The Harvard Crimson student newspaper described the decision as a “surprise reversal that could leave some students scrambling to take SAT or ACT tests ahead of application deadlines in the fall.”

The Crimson reported:

The decision comes in the face of Harvard’s previous commitments to remain test-optional through the admitted Class of 2030, a policy that was first instituted during the pandemic. … The majority of undergraduates entering Harvard in the past four years have submitted standardized test scores, according to the release, which did not specify an exact percentage. …

The Generational African American Students Association, a student organization at Harvard, posted a statement on Instagram Thursday afternoon blasting the College’s return to required testing.

The policy change “strikes at the very heart of the progress made toward achieving true equal opportunity within higher education institutions such as Harvard,” the group wrote.

“This decision also compounds the challenges already faced by low-income and minority students in the wake of affirmative action being overruled,” they added.

A College spokesperson declined to comment on the criticism of the policy reversal.
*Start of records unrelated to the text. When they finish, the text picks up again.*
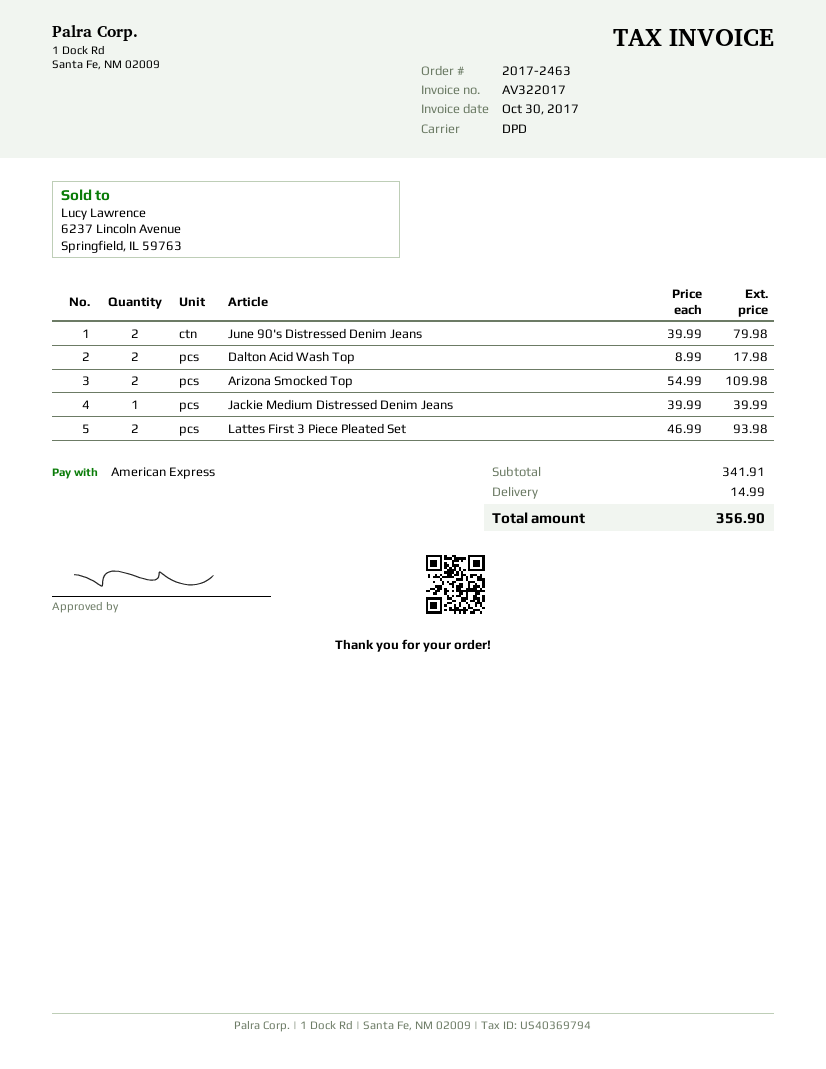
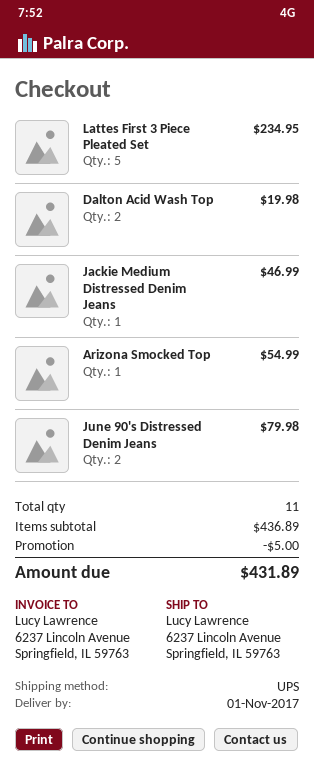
shipping method: DPD -> UPS
Dalton Acid Wash Top: 2 for 17.98 -> 2 for 19.98
Arizona Smocked Top: 2 for 109.98 -> 1 for 54.99
Jackie Medium Distressed Denim Jeans: 1 for 39.99 -> 1 for 46.99
Lattes First 3 Piece Pleated Set: 2 for 93.98 -> 5 for 234.95
subtotal: 341.91 -> 436.89
discount: none -> 5.00
shipping: 14.99 -> none
total: 356.90 -> 431.89

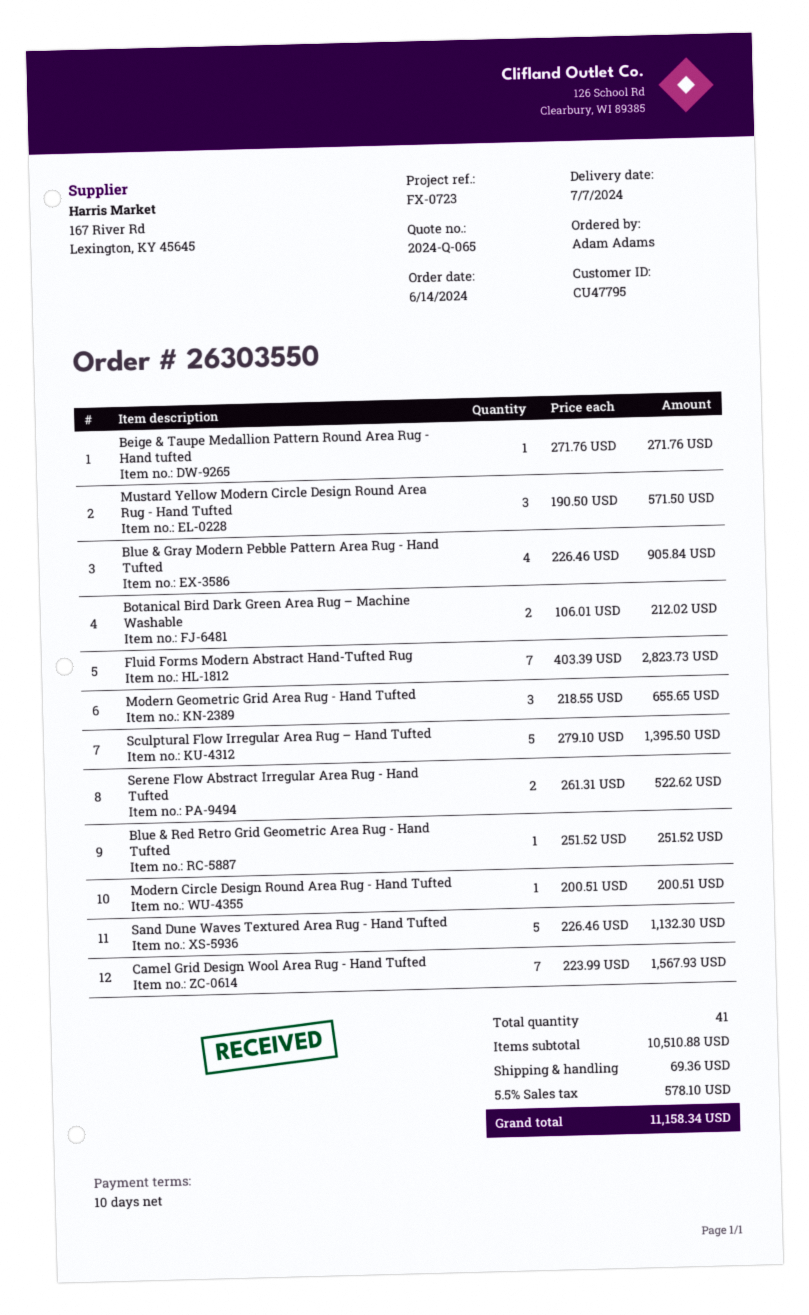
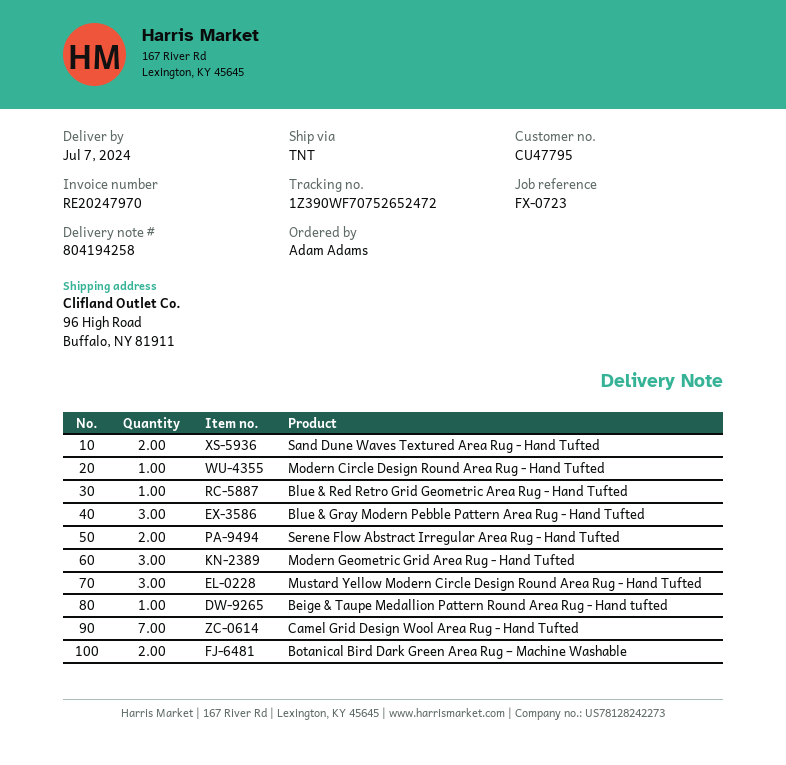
Blue & Gray Modern Pebble Pattern Area Rug - Hand Tufted: 4 -> 3
Fluid Forms Modern Abstract Hand-Tufted Rug: 7 -> none
Sculptural Flow Irregular Area Rug – Hand Tufted: 5 -> none
Sand Dune Waves Textured Area Rug - Hand Tufted: 5 -> 2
Harvard’s reversal of its commitment to stay test-optional through the next two admissions cycles came with little warning to applicants for the Class of 2029, who have six sittings of the ACT and the SAT left before Harvard’s regular decision application deadline on Jan. 1 — and even fewer before its early action deadline of Nov. 1.

Other elite colleges, in reinstating the SAT, have also said it helps diversity.

Dartmouth, when it announced in February its decision, stated: “Contrary to what some have perceived, standardized testing allows us to admit a broader and more diverse range of students. Contextually strong testing clearly enhances the admission chances of high-achieving applicants from less-resourced backgrounds when such scores are disclosed.”